● WORK REQUEST:
Return a copy of each line in the listing that includes the word "målningen".

● ENTRIES PROVIDED:

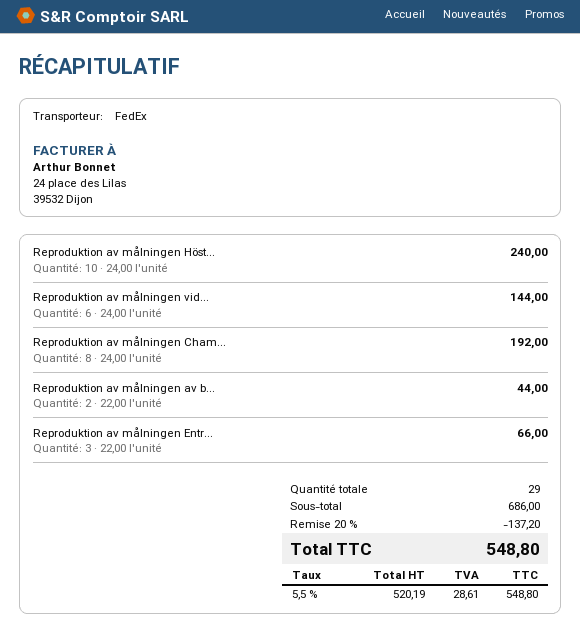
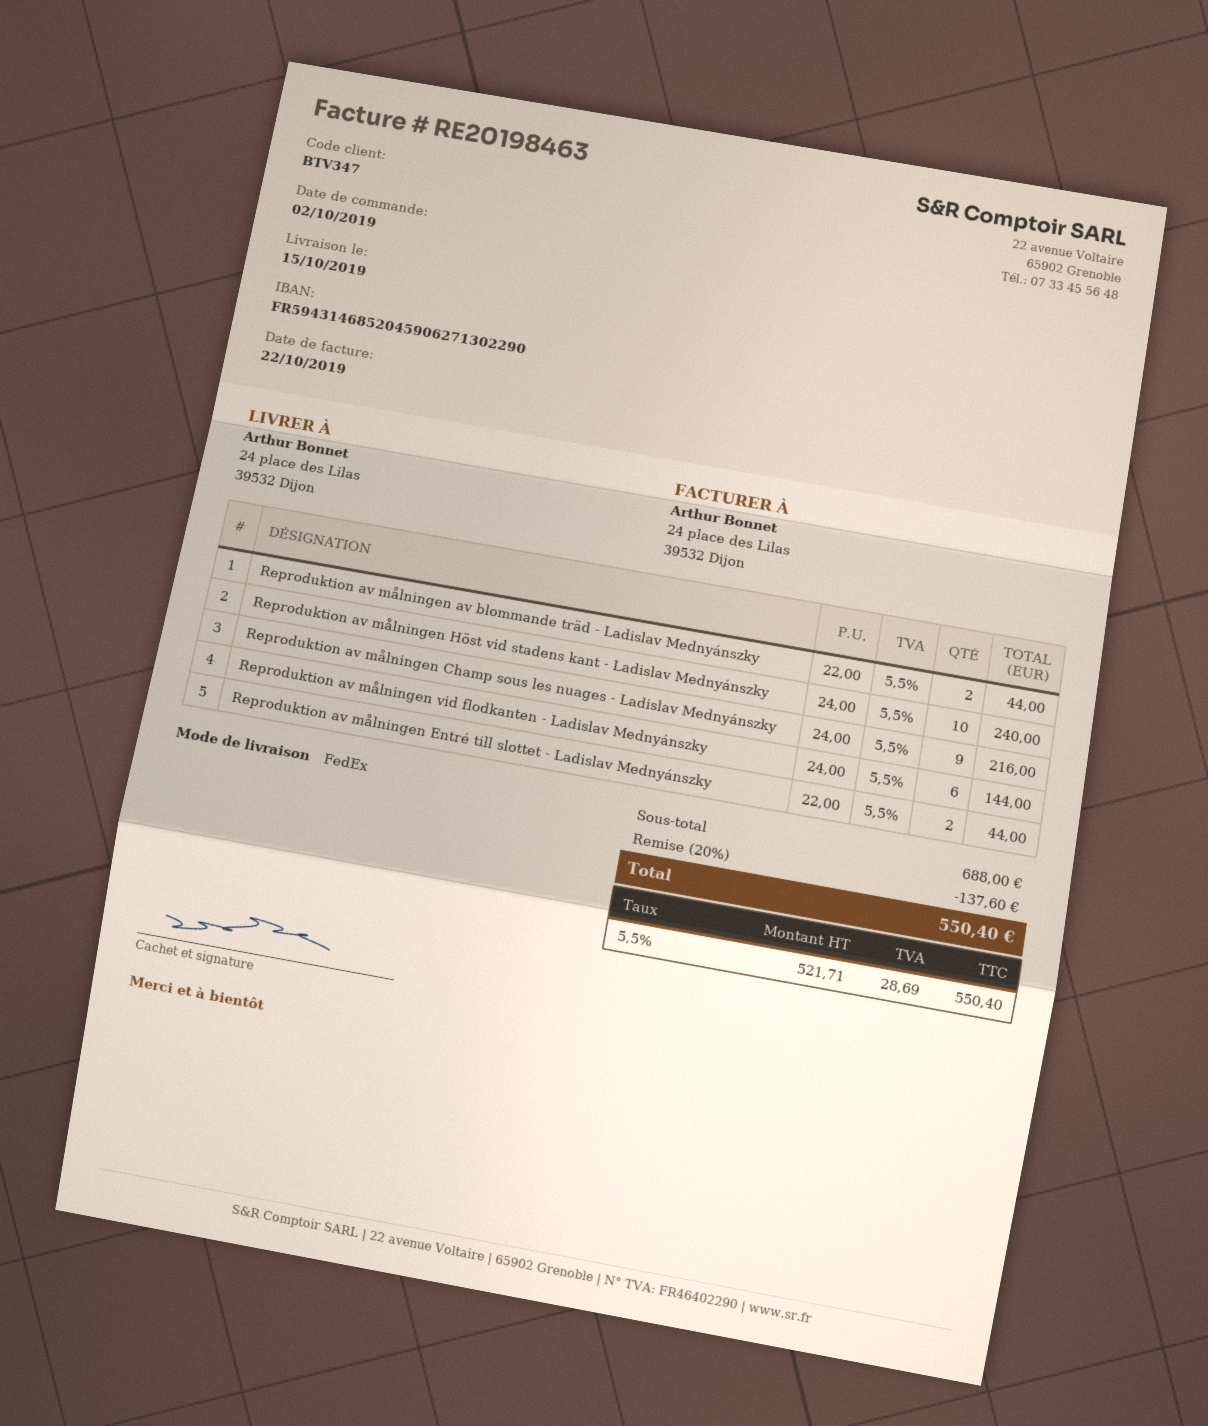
Reproduktion av målningen Cham...: 8 x 24.00 = 192.00 -> 9 x 24.00 = 216.00
Reproduktion av målningen Entr...: 3 x 22.00 = 66.00 -> 2 x 22.00 = 44.00
subtotal: 686.00 -> 688.00
discount: 20% = 137.20 -> 20% = 137.60
net: 520.19 -> 521.71
tax: 5.5% = 28.61 -> 5.5% = 28.69
total: 548.80 -> 550.40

● ANSWER:
Reproduktion av målningen Cham...: 8 x 24.00 = 192.00 -> 9 x 24.00 = 216.00
Reproduktion av målningen Entr...: 3 x 22.00 = 66.00 -> 2 x 22.00 = 44.00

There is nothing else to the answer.